The task: Transcribe the entries exactly. Omit the pictures.
——————
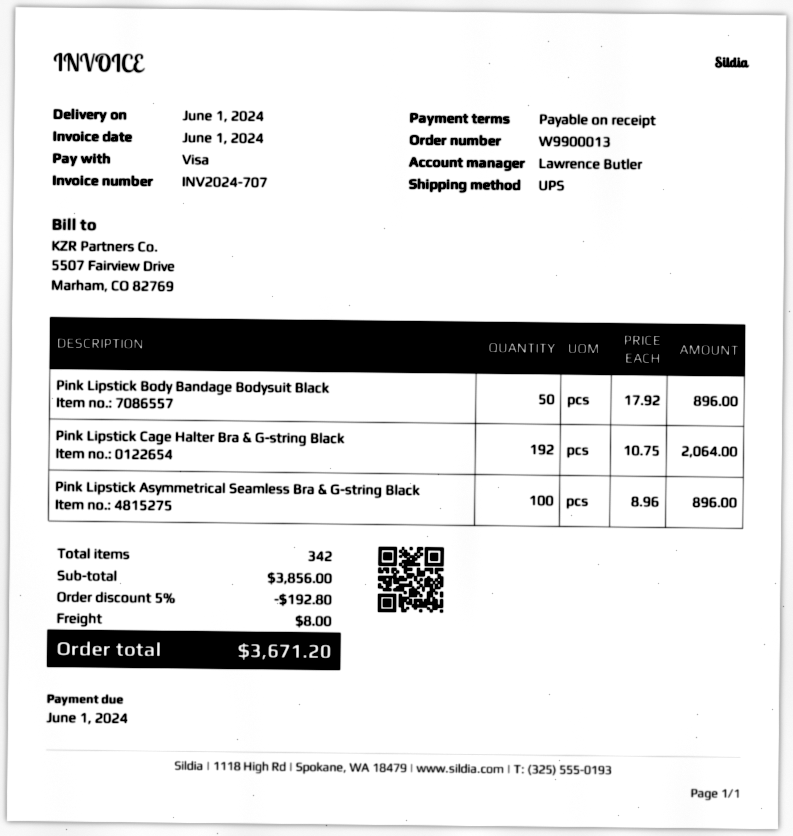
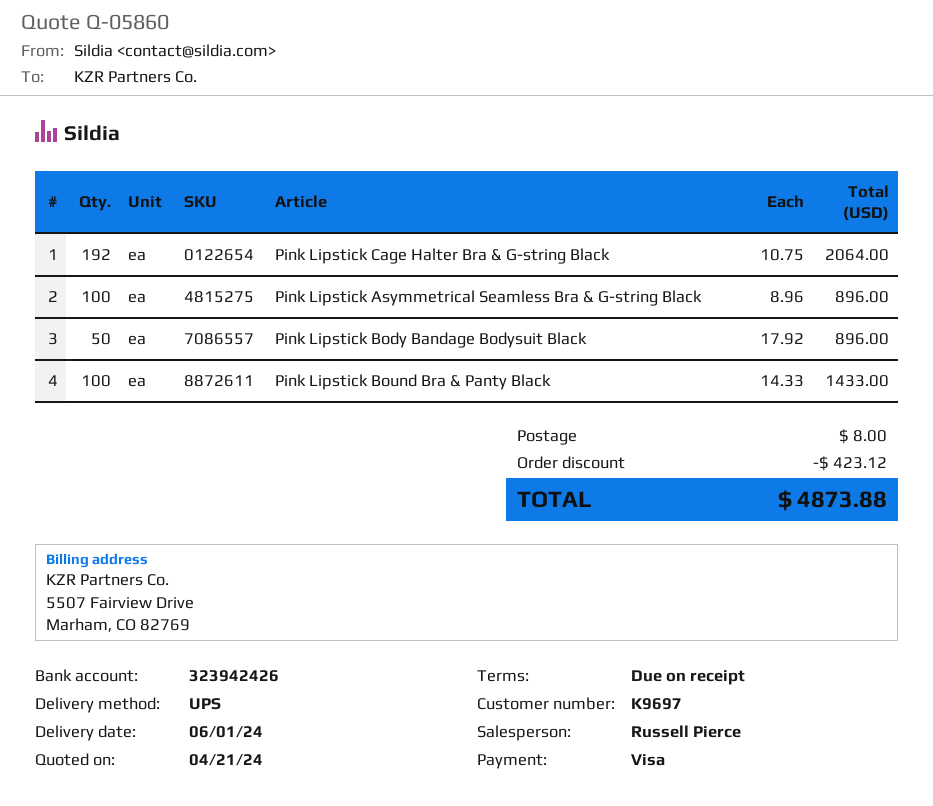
sales rep: Lawrence Butler -> Russell Pierce
Pink Lipstick Bound Bra & Panty Black: none -> 100 x 14.33 = 1433.00
discount: 192.80 -> 423.12
total: 3671.20 -> 4873.88

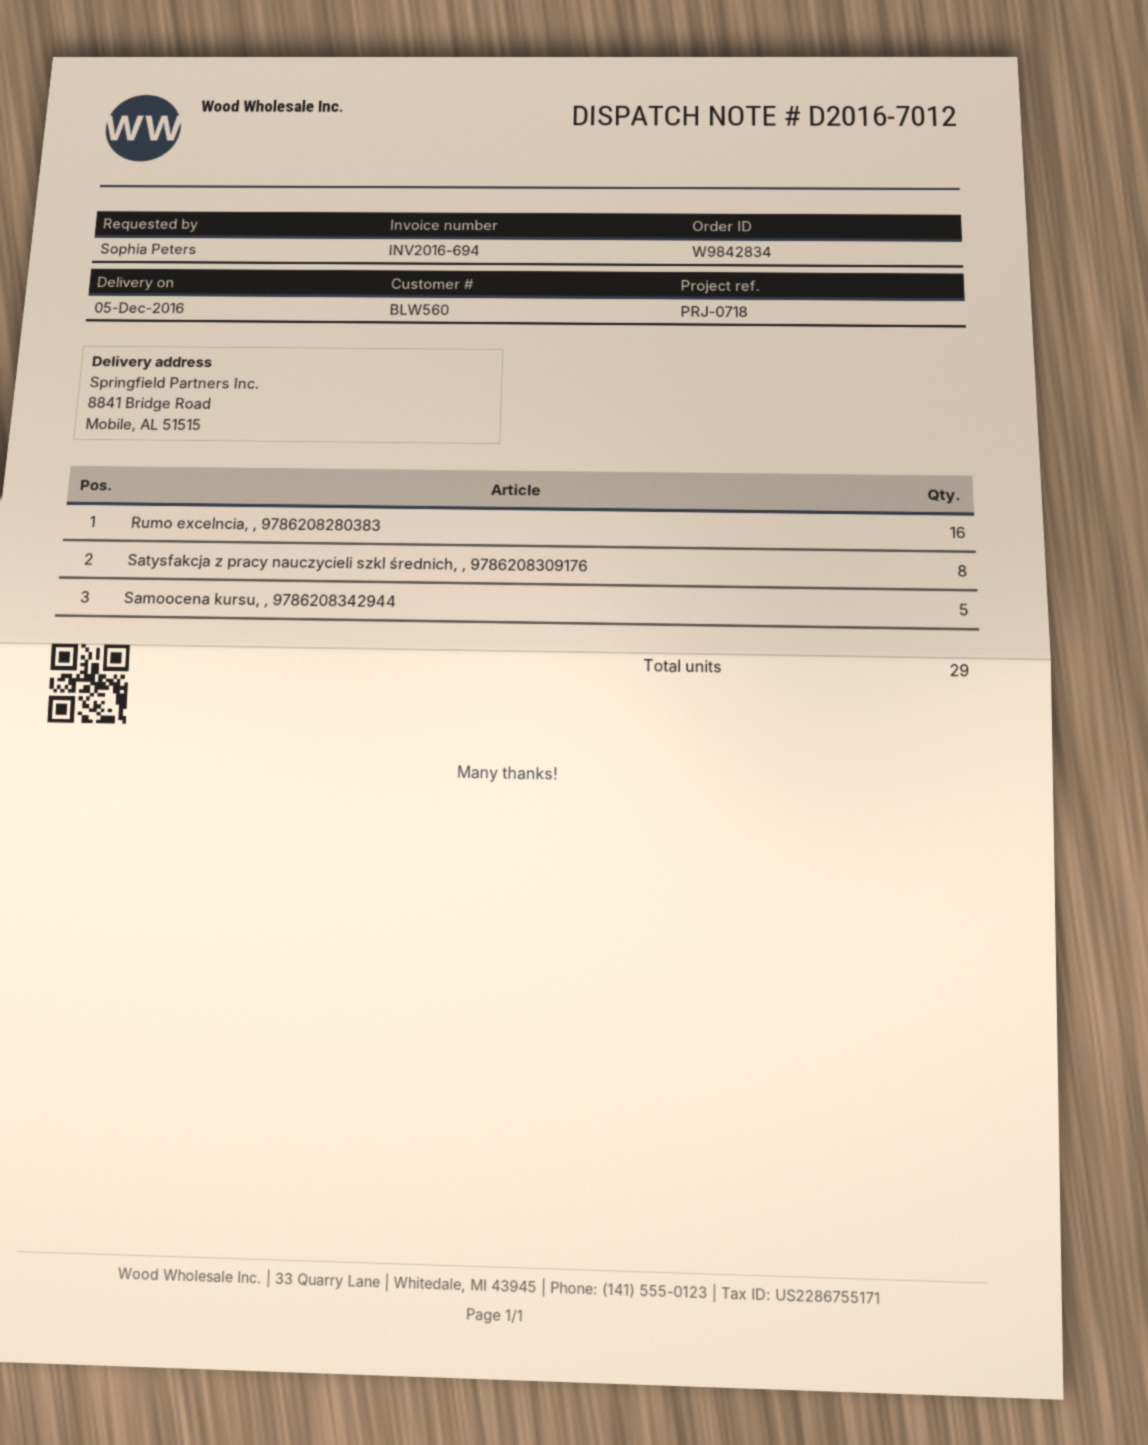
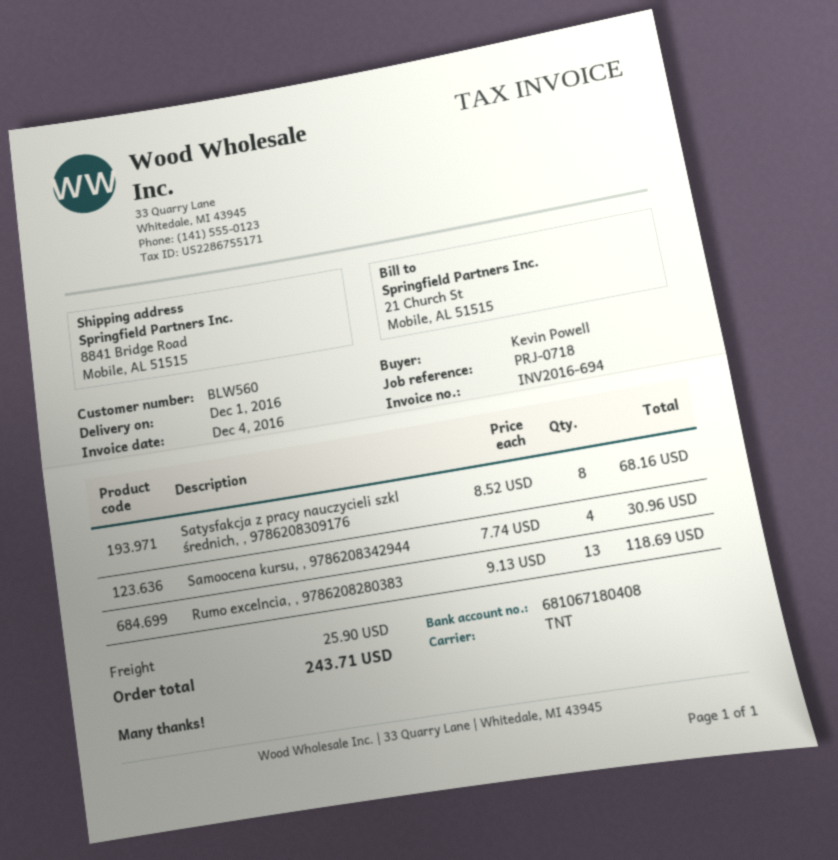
delivery date: 2016-12-05 -> 2016-12-01
ordered by: Sophia Peters -> Kevin Powell
Rumo excelncia, , 9786208280383: 16 -> 13
Samoocena kursu, , 9786208342944: 5 -> 4

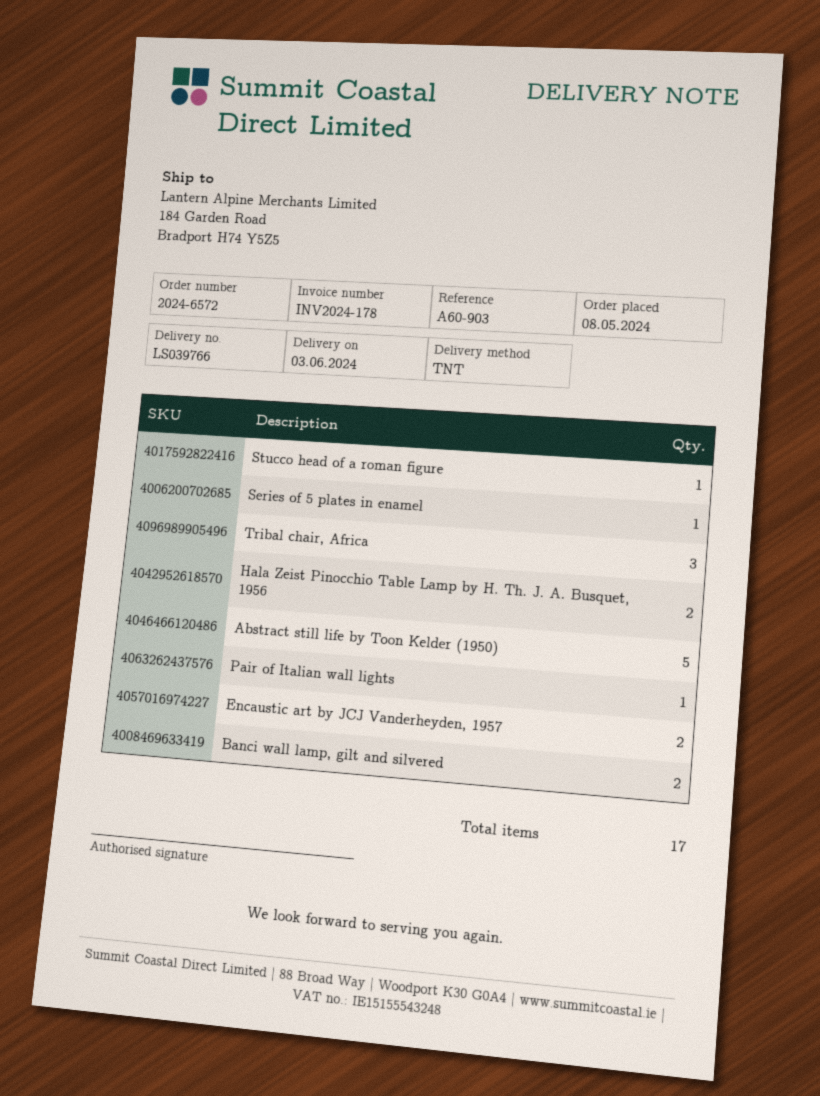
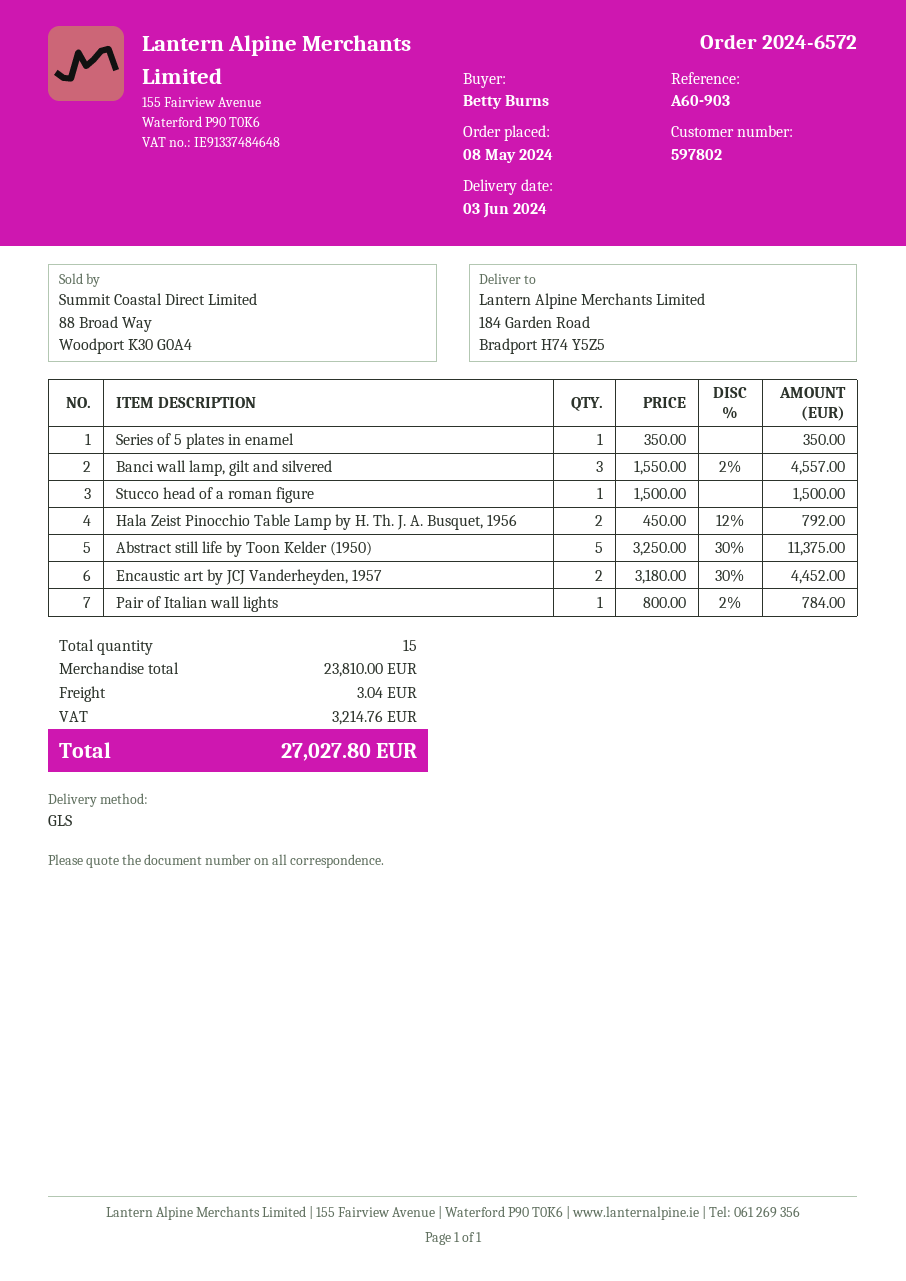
shipping method: TNT -> GLS
Tribal chair, Africa: 3 -> none
Banci wall lamp, gilt and silvered: 2 -> 3
total quantity: 17 -> 15

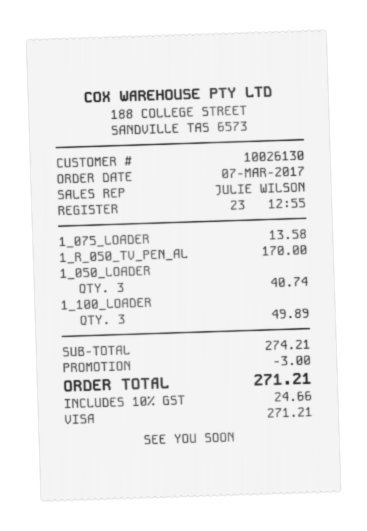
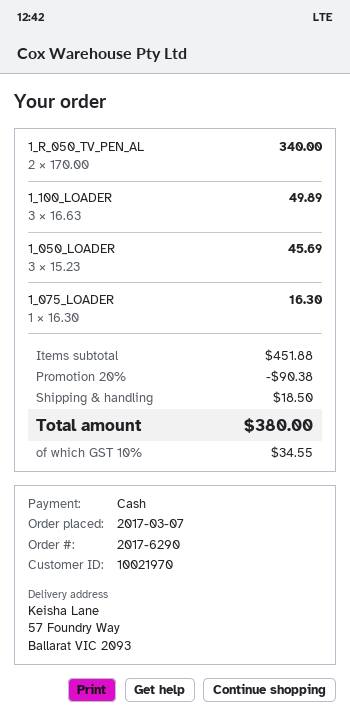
customer number: 10026130 -> 10021970
payment method: Visa -> cash
1_075_LOADER: 1 for 13.58 -> 1 for 16.30
1_R_050_TV_PEN_AL: 1 for 170.00 -> 2 for 340.00
1_050_LOADER: 3 for 40.74 -> 3 for 45.69
subtotal: 274.21 -> 451.88
discount: 3.00 -> 90.38
shipping: none -> 18.50
tax: 10% = 24.66 -> 10% = 34.55
total: 271.21 -> 380.00

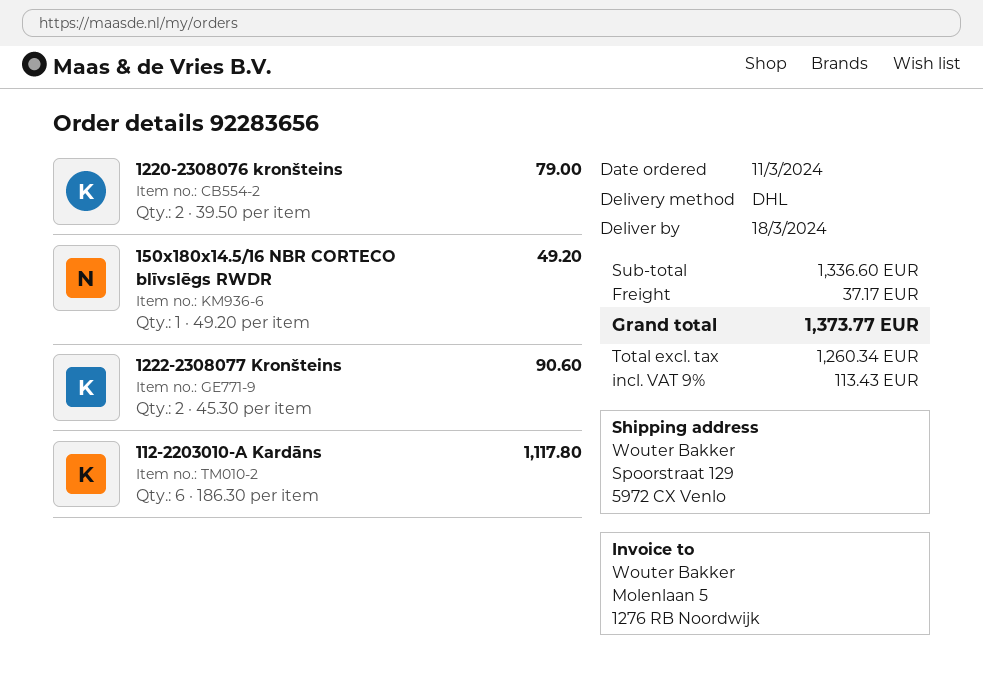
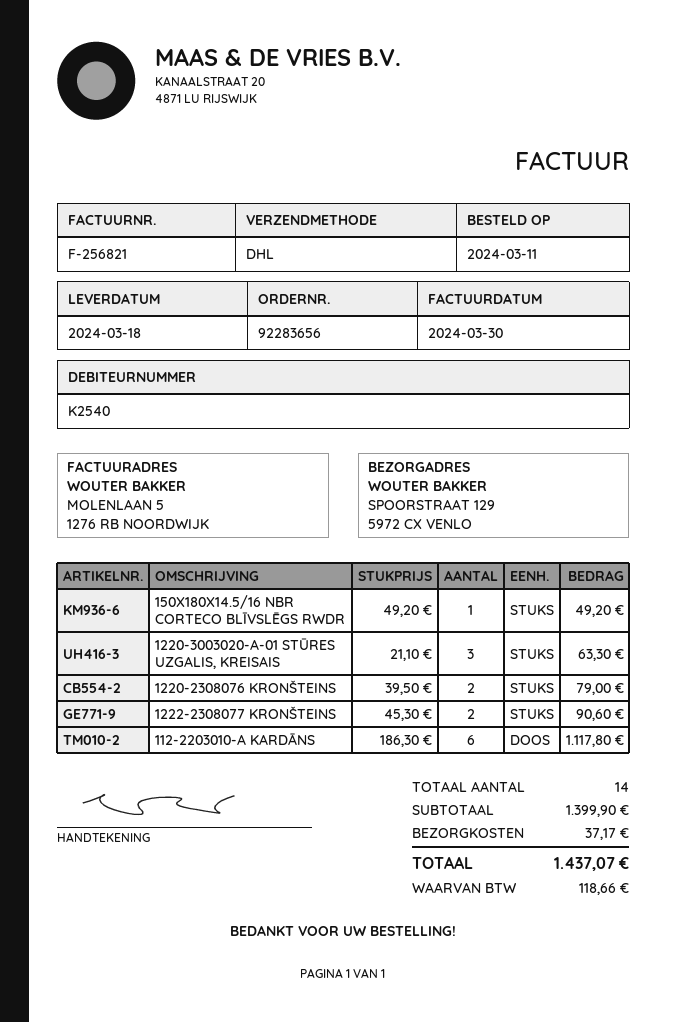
1220-3003020-A-01 STŪRES UZGALIS, KREISAIS: none -> 3 x 21.10 = 63.30
subtotal: 1336.60 -> 1399.90
tax: 113.43 -> 118.66
total: 1373.77 -> 1437.07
——————
Task answer:
sales rep: Lawrence Butler -> Russell Pierce
Pink Lipstick Bound Bra & Panty Black: none -> 100 x 14.33 = 1433.00
discount: 192.80 -> 423.12
total: 3671.20 -> 4873.88

delivery date: 2016-12-05 -> 2016-12-01
ordered by: Sophia Peters -> Kevin Powell
Rumo excelncia, , 9786208280383: 16 -> 13
Samoocena kursu, , 9786208342944: 5 -> 4

shipping method: TNT -> GLS
Tribal chair, Africa: 3 -> none
Banci wall lamp, gilt and silvered: 2 -> 3
total quantity: 17 -> 15

customer number: 10026130 -> 10021970
payment method: Visa -> cash
1_075_LOADER: 1 for 13.58 -> 1 for 16.30
1_R_050_TV_PEN_AL: 1 for 170.00 -> 2 for 340.00
1_050_LOADER: 3 for 40.74 -> 3 for 45.69
subtotal: 274.21 -> 451.88
discount: 3.00 -> 90.38
shipping: none -> 18.50
tax: 10% = 24.66 -> 10% = 34.55
total: 271.21 -> 380.00

1220-3003020-A-01 STŪRES UZGALIS, KREISAIS: none -> 3 x 21.10 = 63.30
subtotal: 1336.60 -> 1399.90
tax: 113.43 -> 118.66
total: 1373.77 -> 1437.07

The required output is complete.